The newly identified LCA gene,CEP290

Here’s the information I’ve been dying to have since Dr. Koenekoop was so kind to tell me that a new LCA gene had been found, and that I carried it!
Thanks to my wonderful friend Céline, who is a genetist and knows all about this stuff, I got ahold of this precious information which appears on the website of the American Journal of Human Genetics, due for publication in September.
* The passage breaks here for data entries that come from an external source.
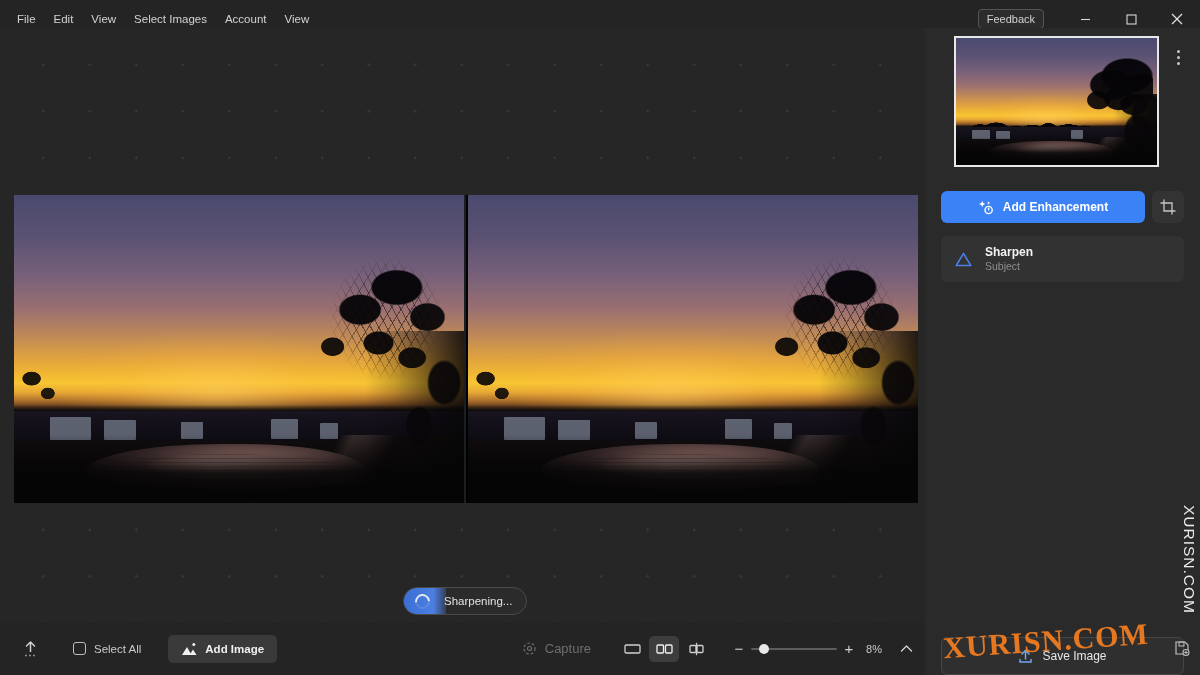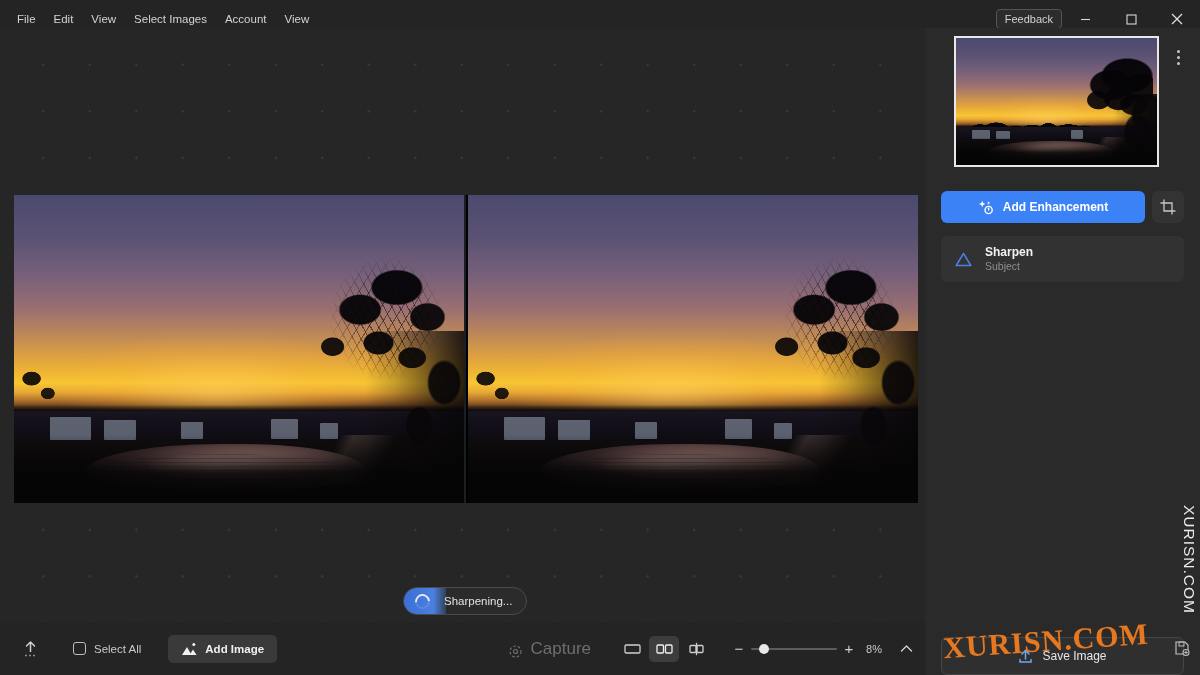"Feedback" .feedback-btn { margin-right: none -> 18px }
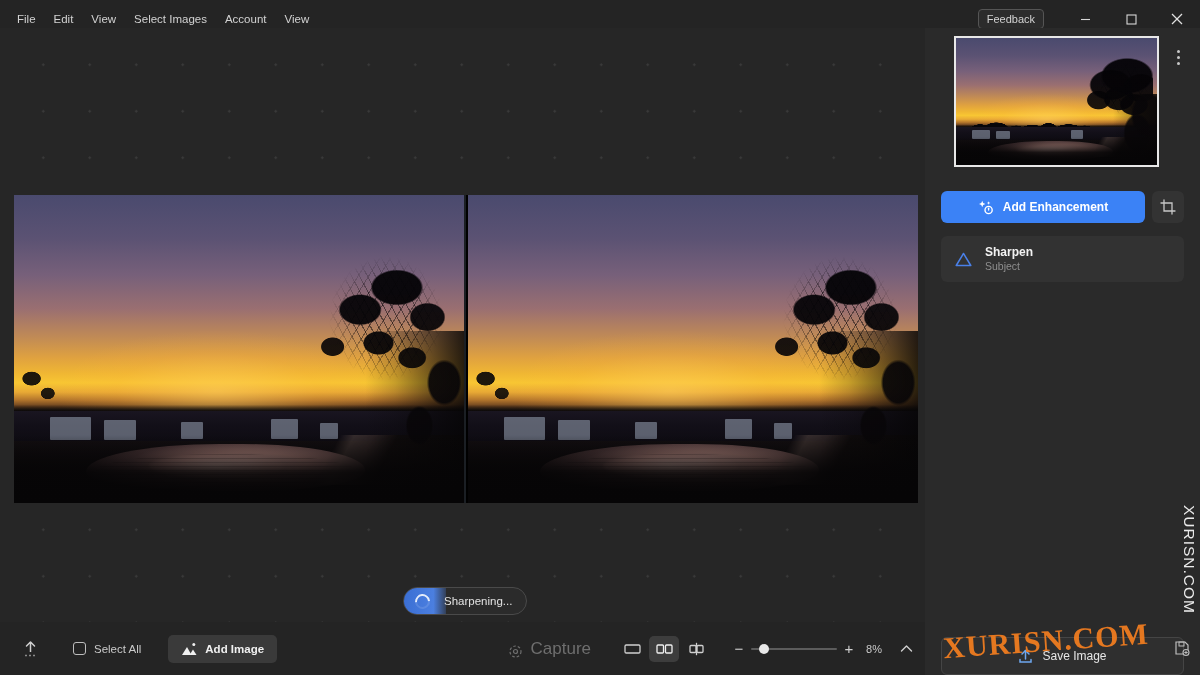"Capture" .capture { align-items: flex-end -> flex-start; font-size: 17px -> 13px }
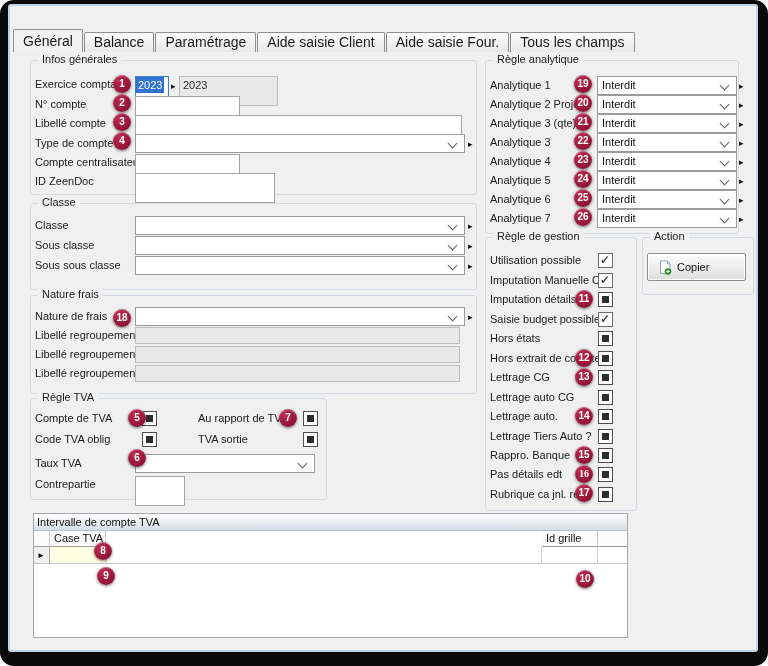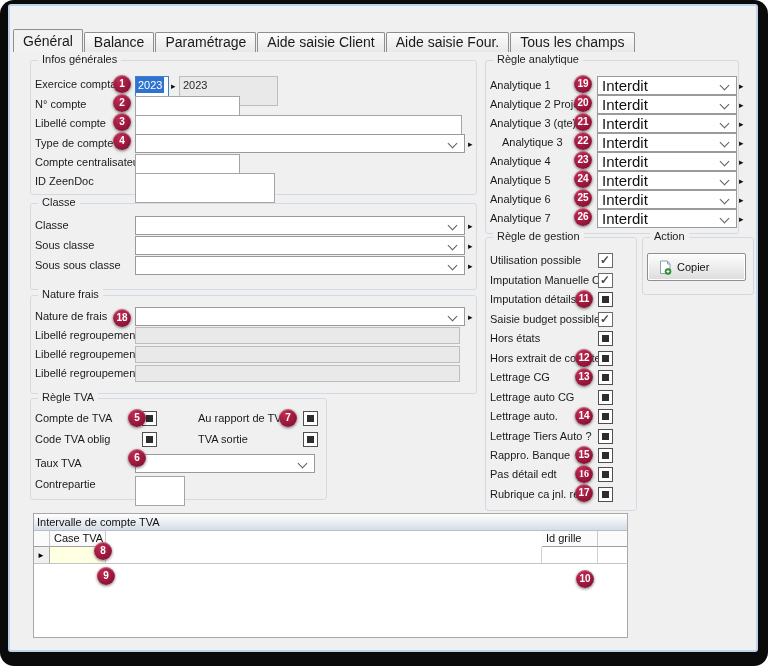"Interdit" .combo { font-size: 15px -> 11px }
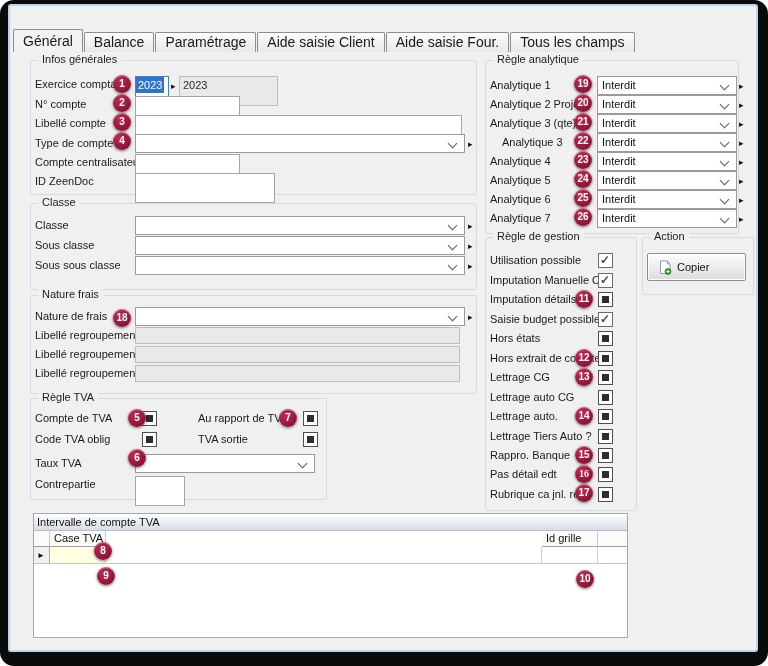"Analytique 3" span.lbl { left: 492px -> 480px }
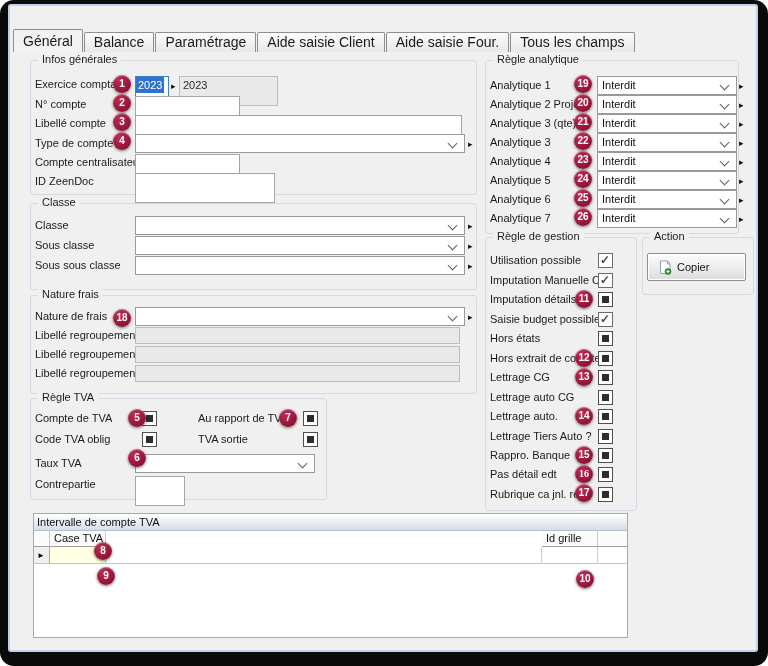"Pas détail edt" span.lbl { text: détail -> détails }
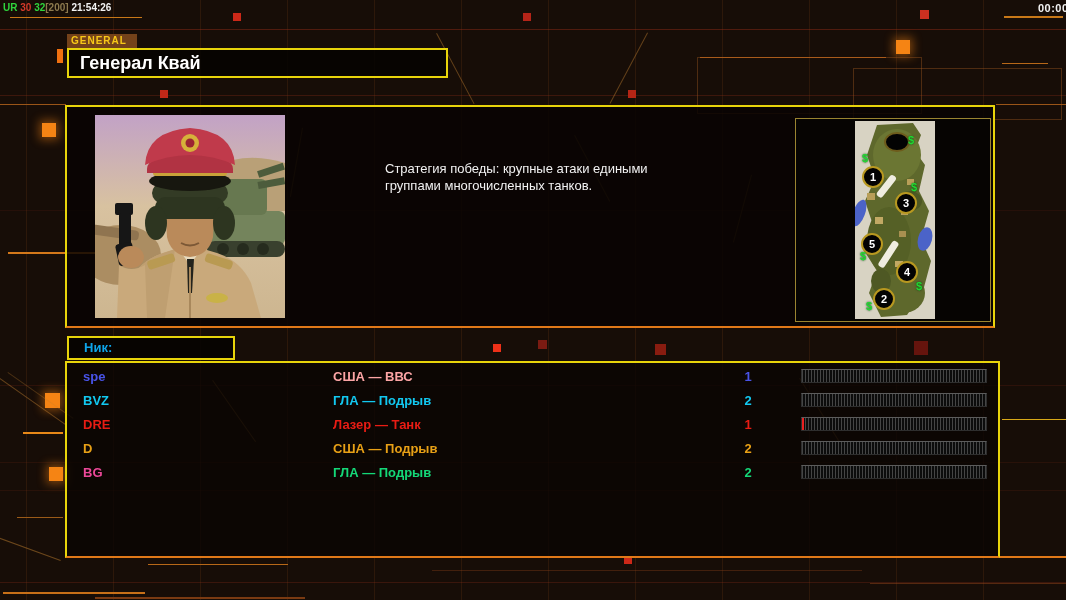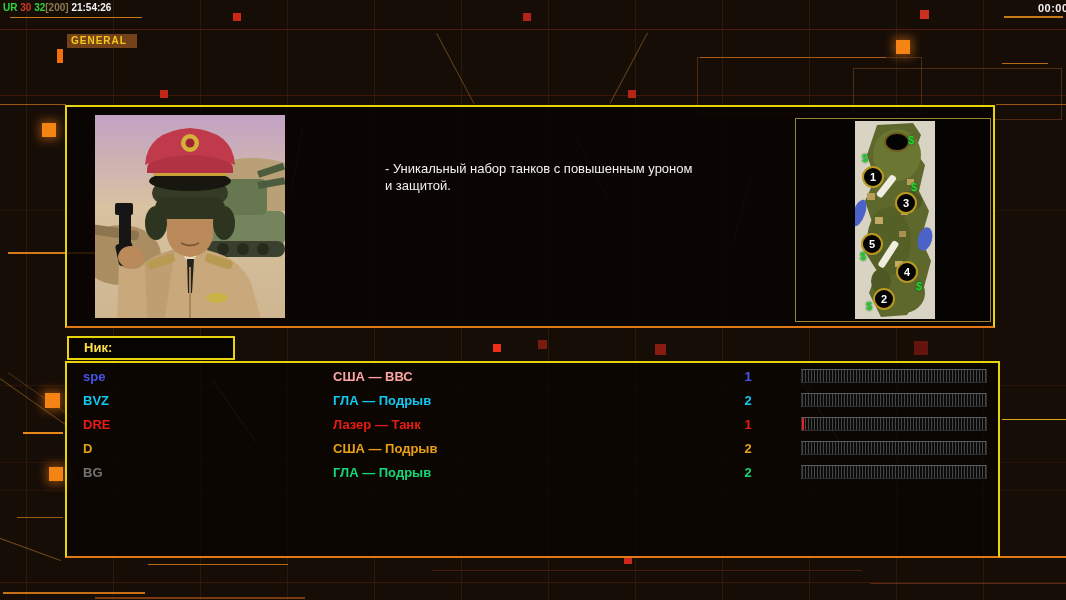"Генерал Квай" div.title-box { html: none -> <div> <span>Генерал Квай</span> </div> }
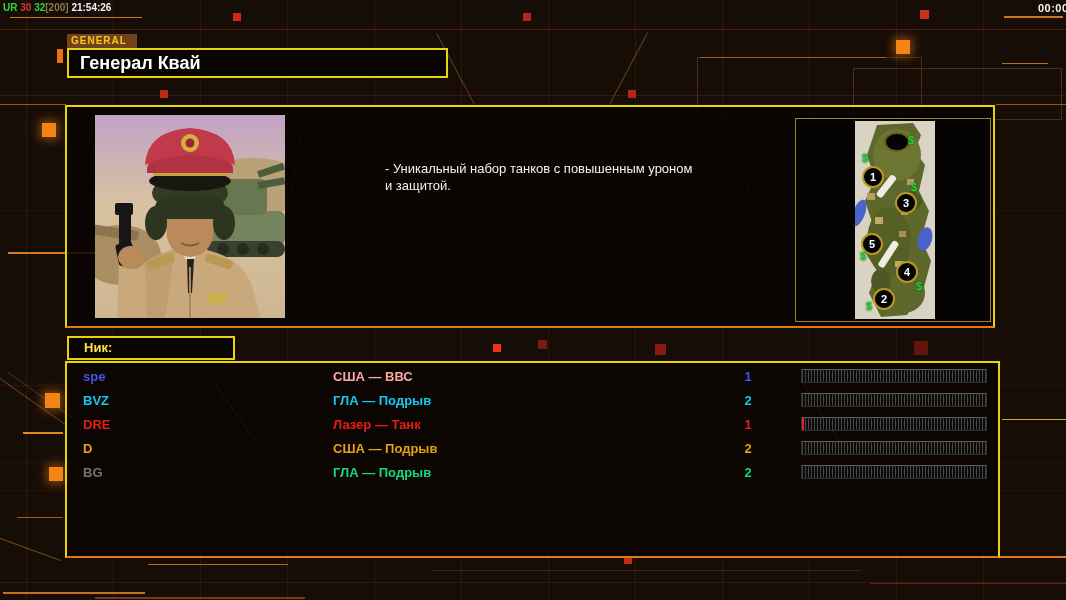"Стратегия победы: крупные атаки едиными" div.para { html: none -> <div>Стратегия победы: крупные атаки едиными группами многочисленных танков.</div> }
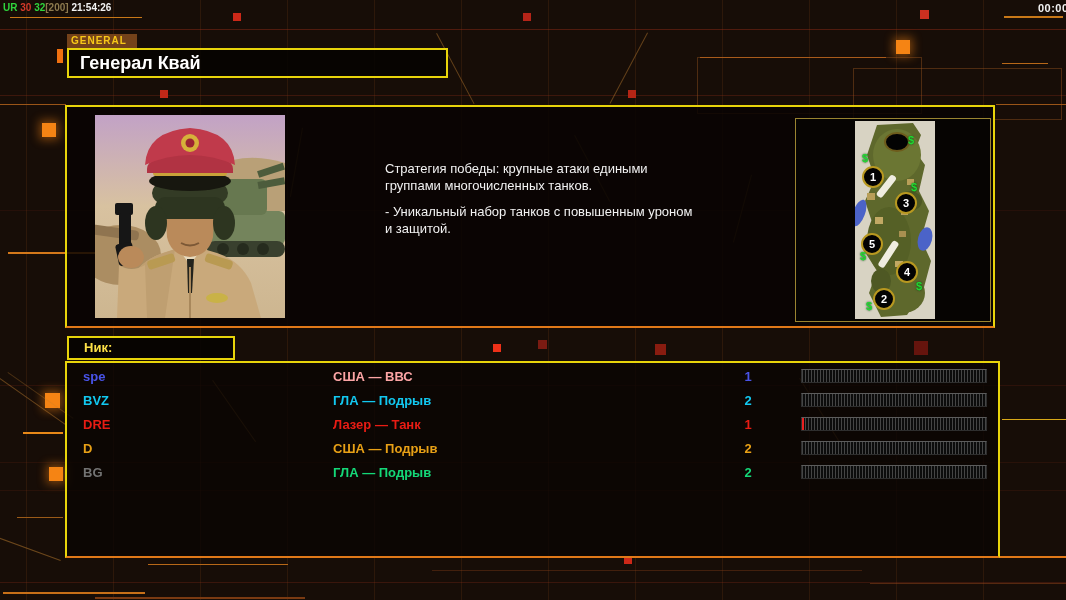"- Уникальный набор танков с" div.para { html: <div>- Уникальный набор танков с повышенным уроном и защитой.</div> -> none }
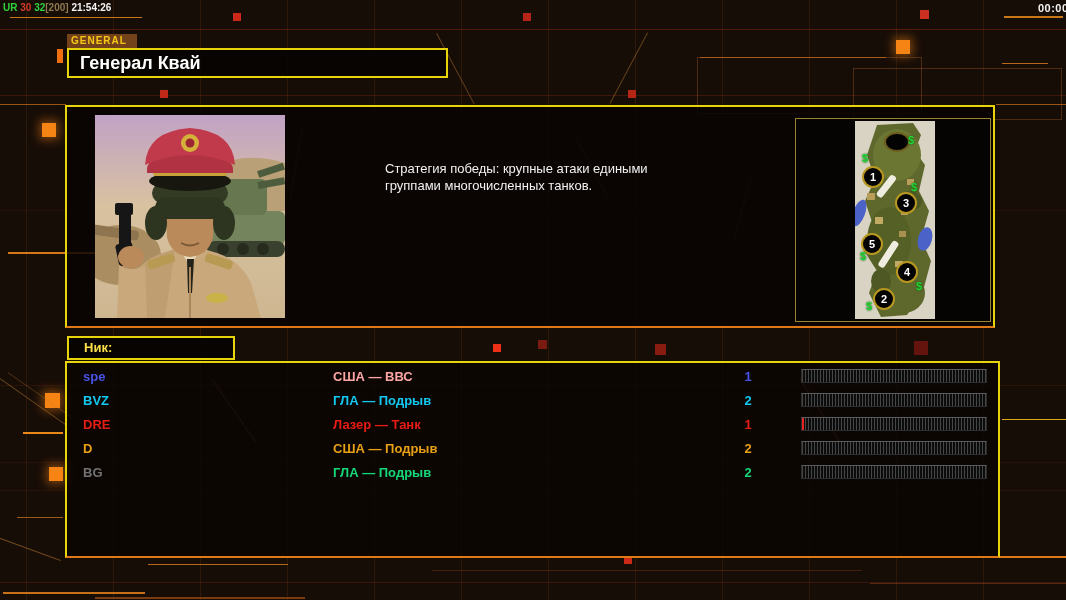"Ник:" .hdr-box { color: #fde047 -> #0ea5e9 }
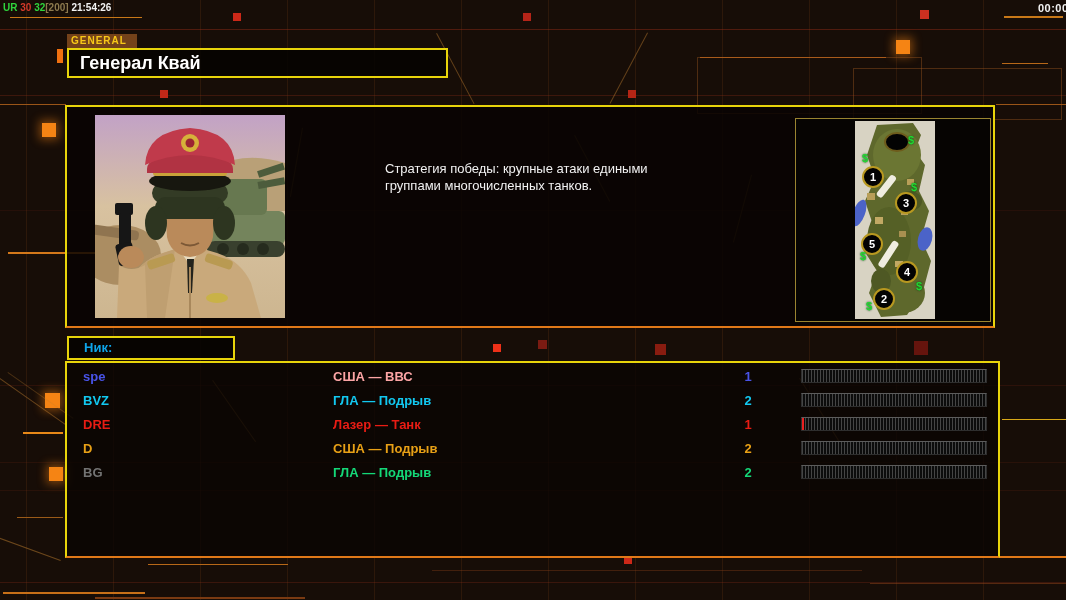"BG" span.c-nick { color: #737373 -> #ec4899 }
I’m pasting the abstract of the article as it is. It’s highly technical but it all sounds so exciting!

Fran
The American Journal of Human Genetics Volume 79 September 2006

REPORT

Mutations in the CEP290 (NPHP6) Gene Are a Frequent Cause of Leber Congenital Amaurosis

den Hollander AI, Koenekoop RK, Yzer S, et al

Leber congenital amaurosis (LCA) is one of the main causes of childhood blindness. To date, mutations in eight genes have been described, which together account for ~45% of LCA cases. We localized the genetic defect in a consanguineous LCA-affected family from Quebec and identified a splice defect in a gene encoding a centrosomal protein (CEP290). The defect is caused by an intronic mutation (c.2991+1655° r G) that creates a strong splice-donor site and inserts a cryptic exon in the CEP290 messenger RNA. This mutation was detected in 16 (21%) of 76 unrelated patients with LCA, either homozygously or in combination with a second deleterious mutation on the other allele. CEP290 mutations therefore represent one of the most frequent causes of LCA identified so far.